Wednesday 5 March 2014

What I think about when I'm running: Fjällräven

When I go running (which isn't often), my mind is usually humming with the following thoughts: am I running on the balls of my feet as opposed to thumping down on my heels and doing my knees in while I'm at it? + am I breathing through my nose so that a) I can allow oxygen to properly massage my internal organs and b) I don't look like a dog panting on a hot day when it's only the beginning of March? + did I lock both door locks when I left the house? I live in Hackney, after all.


But today I also thought about Fjällräven, and the mixed feelings it engenders in me.
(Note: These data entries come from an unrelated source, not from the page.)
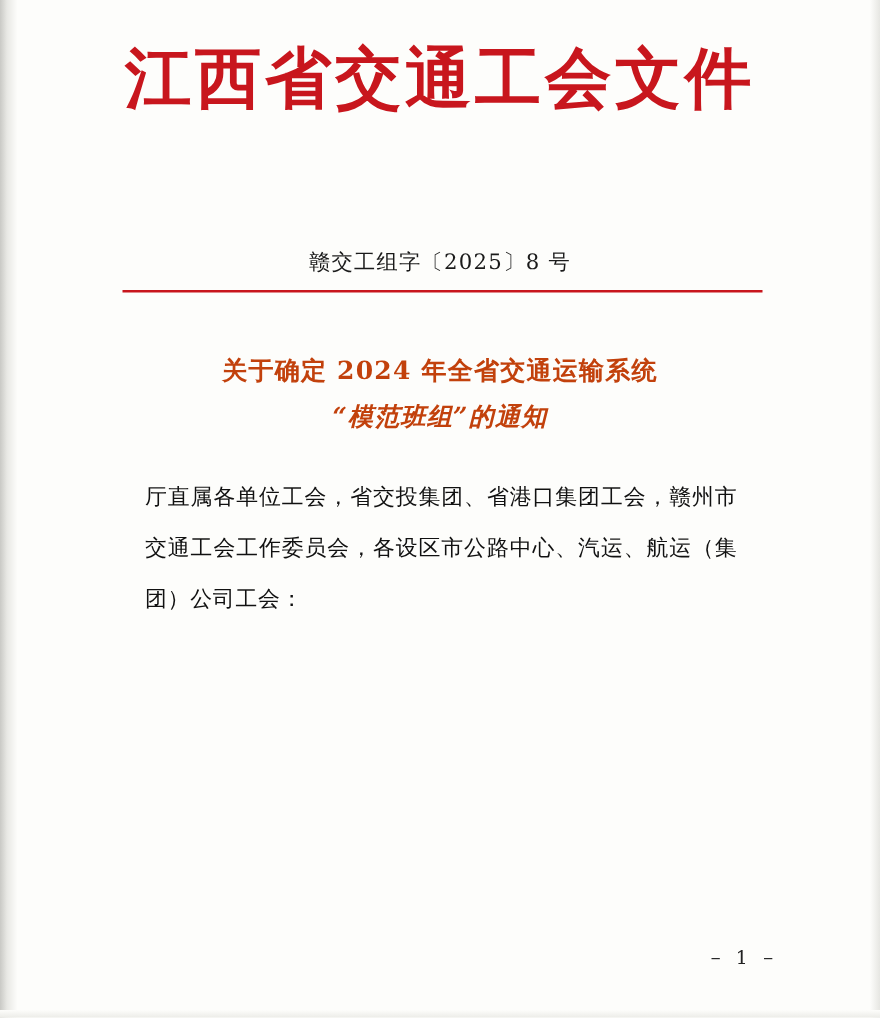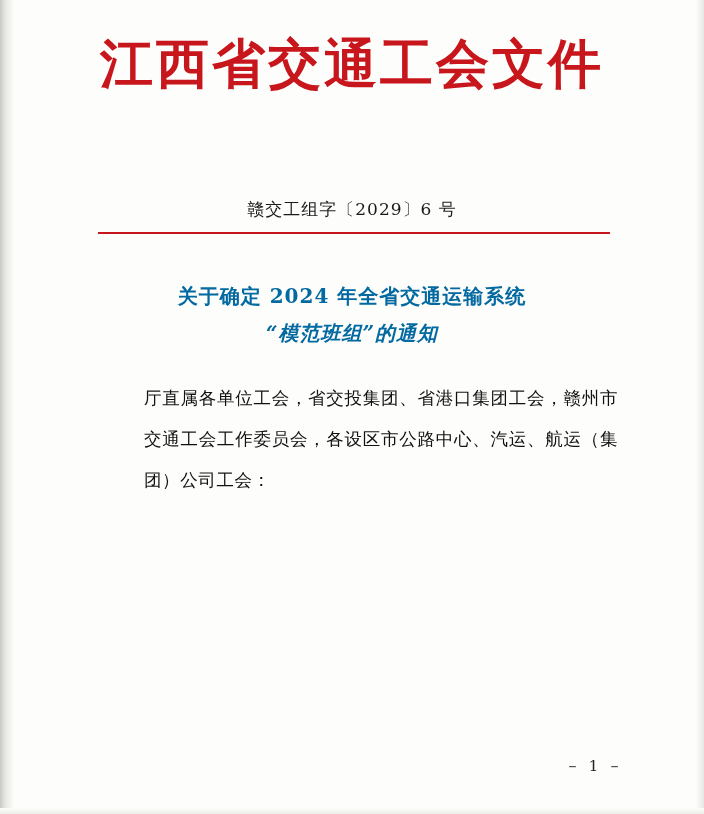--- a/index.html
+++ b/index.html
@@ -143,7 +143,7 @@
 
   <div class="masthead">江西省交通工会文件</div>
 
-  <div class="doc-number">赣交工组字〔2029〕6 号</div>
+  <div class="doc-number">赣交工组字〔2025〕8 号</div>
 
   <div class="red-rule"></div>
 

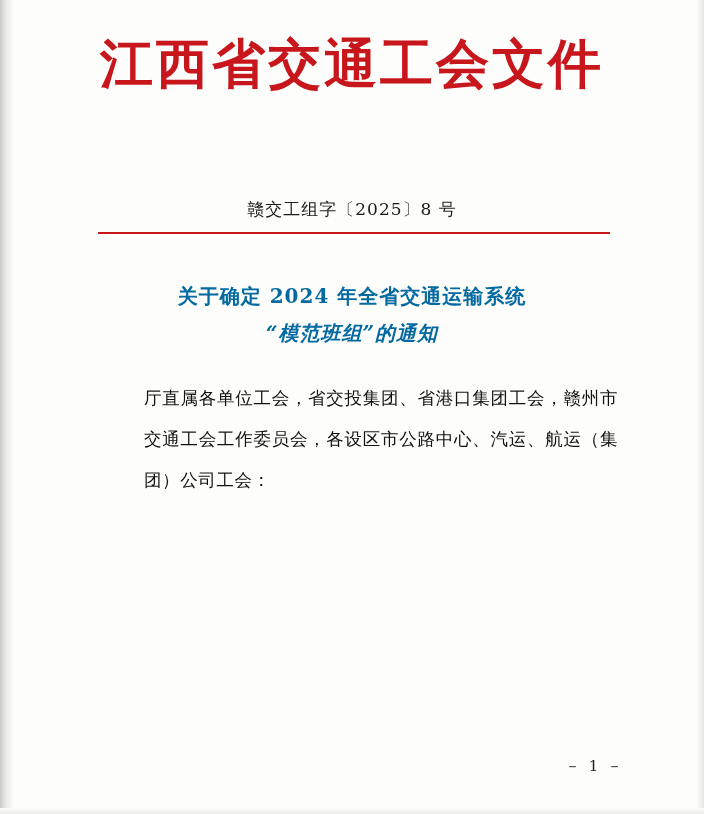--- a/index.html
+++ b/index.html
@@ -92,7 +92,7 @@
     text-align: center;
     font-size: 20px;
     font-weight: bold;
-    color: #0369a1;
+    color: #c2410c;
     line-height: 1.85;
     letter-spacing: 1px;
     font-family: "DejaVu Serif", serif;

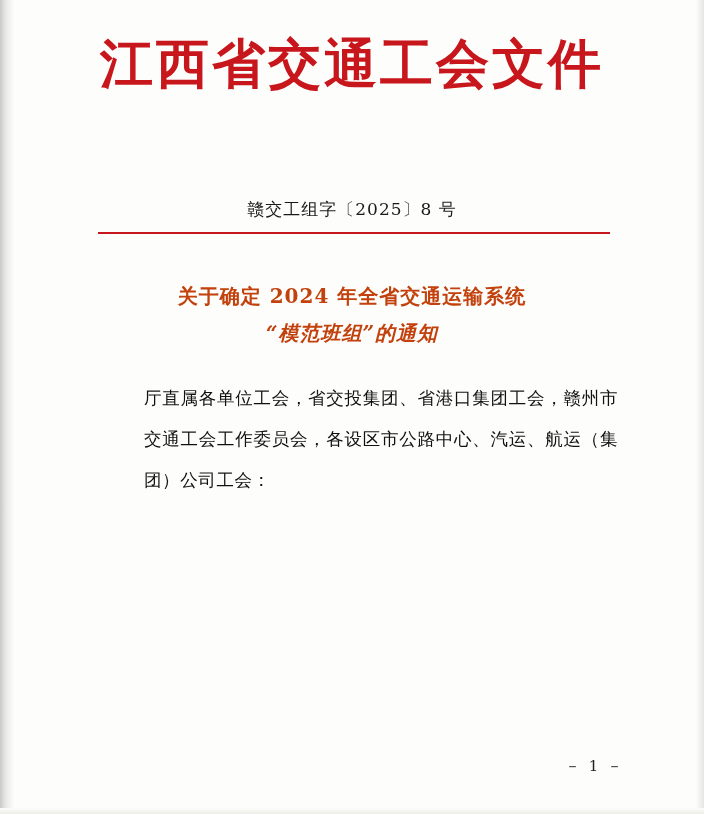--- a/index.html
+++ b/index.html
@@ -113,7 +113,6 @@
     letter-spacing: 0.6px;
     text-align: justify;
     font-family: "DejaVu Serif", serif;
-    margin-left: 28px;
   }
   .body-text p {
     margin: 0;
Okay, so let me back track by way of explanation. About two years ago, I started seeing funny looking satchels stamped with Fjällräven on the backs of people walking and cycling around Hackney. It was an inexplicable sartorial movement that had suddenly emerged in which its participants, I not being one of them, traded in this indecipherable codeword like a modern day version of Freemasonry. 
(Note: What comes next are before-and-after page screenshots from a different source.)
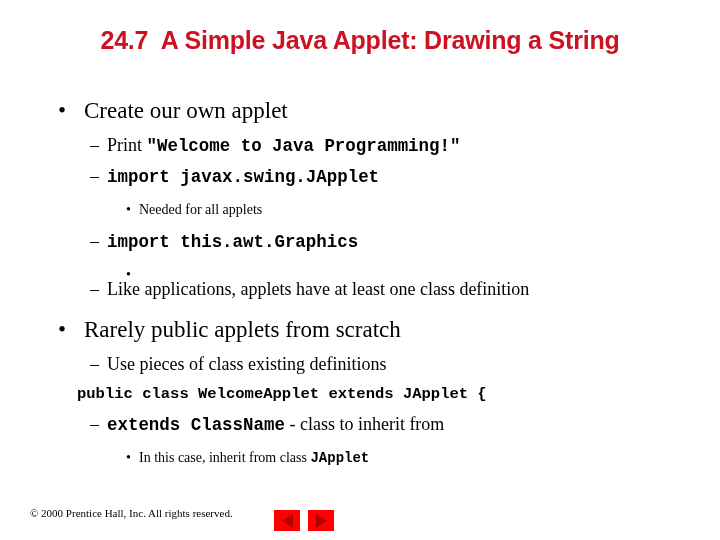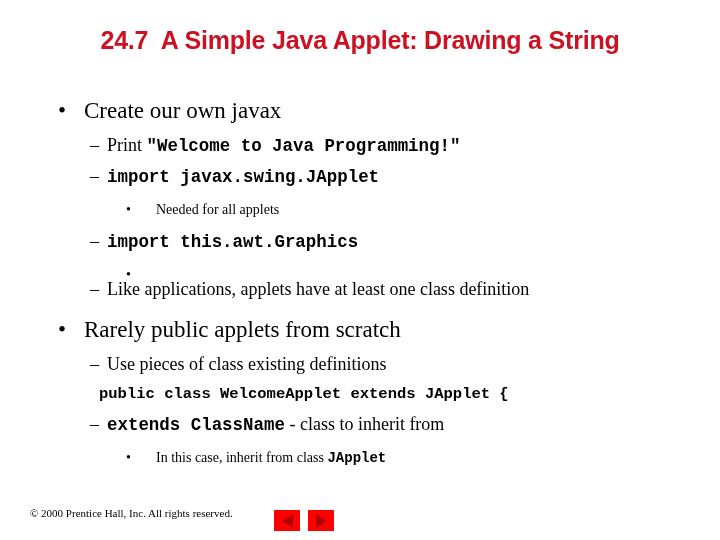--- a/index.html
+++ b/index.html
@@ -151,7 +151,7 @@
 
   <div class="line lvl1">
     <span class="mark">•</span>
-    <span class="txt">Create our own javax</span>
+    <span class="txt">Create our own applet</span>
   </div>
 
   <div class="gap-sm"></div>

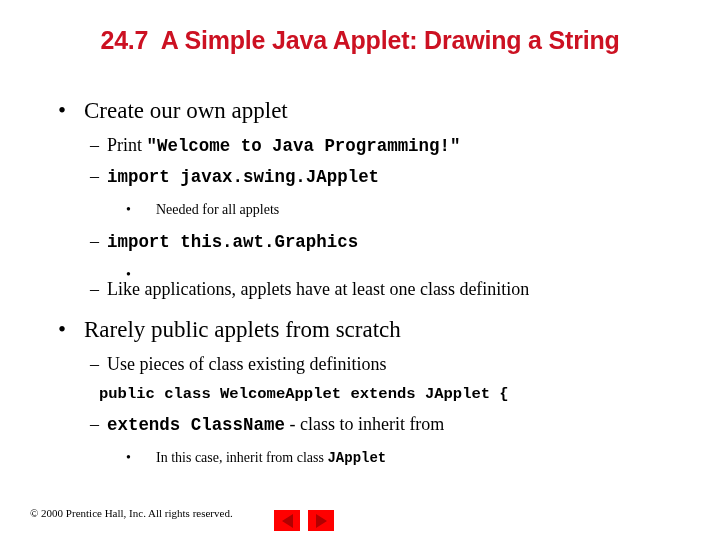--- a/index.html
+++ b/index.html
@@ -83,7 +83,7 @@
     left: 126px;
     top: 0;
   }
-  .lvl3 .txt { margin-left: 30px; display: inline-block; max-width: 500px; }
+  .lvl3 .txt { margin-left: 13px; display: inline-block; max-width: 500px; }
 
   
   .code-line {

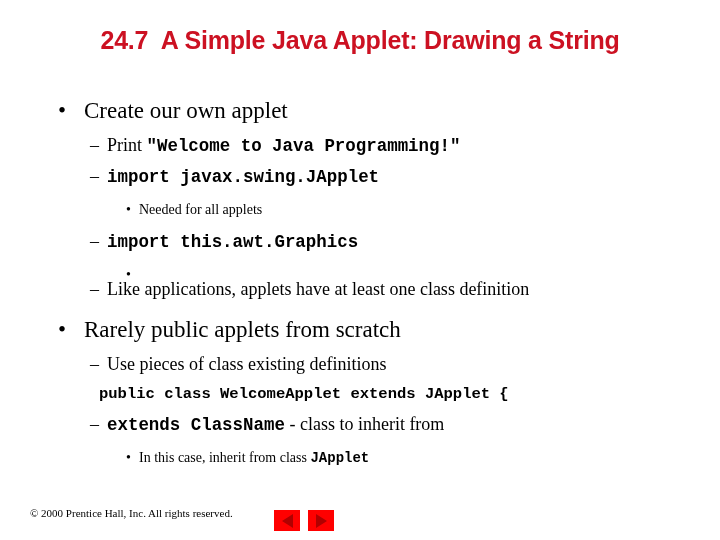--- a/index.html
+++ b/index.html
@@ -89,7 +89,7 @@
   .code-line {
     font-size: 18px;
     line-height: 25px;
-    padding-left: 99px;
+    padding-left: 77px;
   }
 
   code, .mono {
But it was right in my face, despite the fact that I have only just learned how to spell 'Fjällräven' so that I could Google it.

Just to be clear, I don't usually care much for the latest fashion fancies. But because Fjällräven sounds suspiciously Scandinavian (associations: progressive, simplicity, NOMA, elves), I could hardly ignore the phenomenon entirely, try as I might. 
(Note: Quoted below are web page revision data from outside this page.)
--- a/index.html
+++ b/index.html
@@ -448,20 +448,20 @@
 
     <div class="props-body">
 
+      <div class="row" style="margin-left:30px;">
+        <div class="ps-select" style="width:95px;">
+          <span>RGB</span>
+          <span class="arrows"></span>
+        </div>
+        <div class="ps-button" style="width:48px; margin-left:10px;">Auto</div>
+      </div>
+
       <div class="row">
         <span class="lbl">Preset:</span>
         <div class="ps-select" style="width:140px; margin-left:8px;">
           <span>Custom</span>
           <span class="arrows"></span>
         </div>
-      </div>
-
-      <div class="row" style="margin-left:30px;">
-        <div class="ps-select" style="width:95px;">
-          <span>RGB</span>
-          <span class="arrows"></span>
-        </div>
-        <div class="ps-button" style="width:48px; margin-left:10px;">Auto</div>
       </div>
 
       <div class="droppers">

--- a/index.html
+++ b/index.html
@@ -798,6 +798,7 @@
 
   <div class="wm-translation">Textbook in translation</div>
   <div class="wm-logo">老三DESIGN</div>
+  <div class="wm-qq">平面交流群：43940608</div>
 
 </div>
Brings back unflattering memories
Two years on and there's no sign that the Fjällräven takeover of the streets of East London is slowing down. I'm also where I was two years ago in relation to the 'movement'. On the outside peering in. I've been held back from joining the fray by a nagging question mark over how unattractively utilitarian the brand's satchels look. Despite coming in all sorts of primary colours, the satchels are symbols of austerity. They look just like the kind of backpacks from my childhood that I didn't want because only the poor kids wore bags without furry animal prints on them. As it turns out, Fjällräven backpacks were designed in the 1970s as a solution to the back problems of children saddled with unwieldy 1950s backpacks. But it's hard enough for an adult, let alone a child, to be wholeheartedly convinced by the brilliance of function over form. In any case, looks can be deceiving; a Fjällräven satchel will set you back a cool £60-£80.

Moreover, for all their hardiness and lack of gloss, the satchels don't seem to weather all that well. From the evidence on the streets, they seem to stain and fade easily. Which is probably why they are perfectly suited to their primary market – hipsters (or should I say 'early adopters') in shabby chic East London. I include in this crowd the Fjällräven-clad young woman who sparked my thinking about the subject during my run when she overtook me on her bicycle.

Fjällräven's takeover of London's streets is both a good and a bad thing.

It's remarkable how trends come into being, especially when their lackeys are divorced from the original philosophy behind the product at the forefront of the trend. I wonder how many of Fjällräven backpack wearers know about the social significance of their purchase and unwitting brand ambassadorship? Are they even fans of trekking – the brand's original niche? Fjällräven's website confirms my long-held suspicion that the brand is another one of Scandinavia's triumphs in down-to-earth social progressiveness. It proudly advertises itself as a 50-year-old conscious enterprise doing good work for the environment and small businesses as well as taking care to look after its employees. Not least, its products, as illustrated by its signature satchel, are mostly worthy design solutions, and mostly for outdoor adventurers not urban creatures.

And yet for all its worthiness, I cannot bring myself to support the brand – at least with my money. Quite apart from the fact that I still think a Fjällräven backpack leaves much to be desired aesthetically, its near ubiquity on Hackney's streets tells me that if I were caught wearing an as-yet unstained version, whatever little credit I have in the trend stakes will be hoovered up in no time. (So I lied. I do care about fashion fancies.) So while Fjällräven may wish to raise its believers' social capital because it is associated with All That's Good on the planet, its very popularity in this corner of the planet may just undercut that wish. It seems, then, that I will have to wait until the hype has gone the way of the Macarena so that Fjällräven can go back to being an obscure hard-to-pronounce brand that people buy into for no other reason then that its products work. In other words, better Kathmandu than Herschel.

So much for what I was thinking about when I went running today.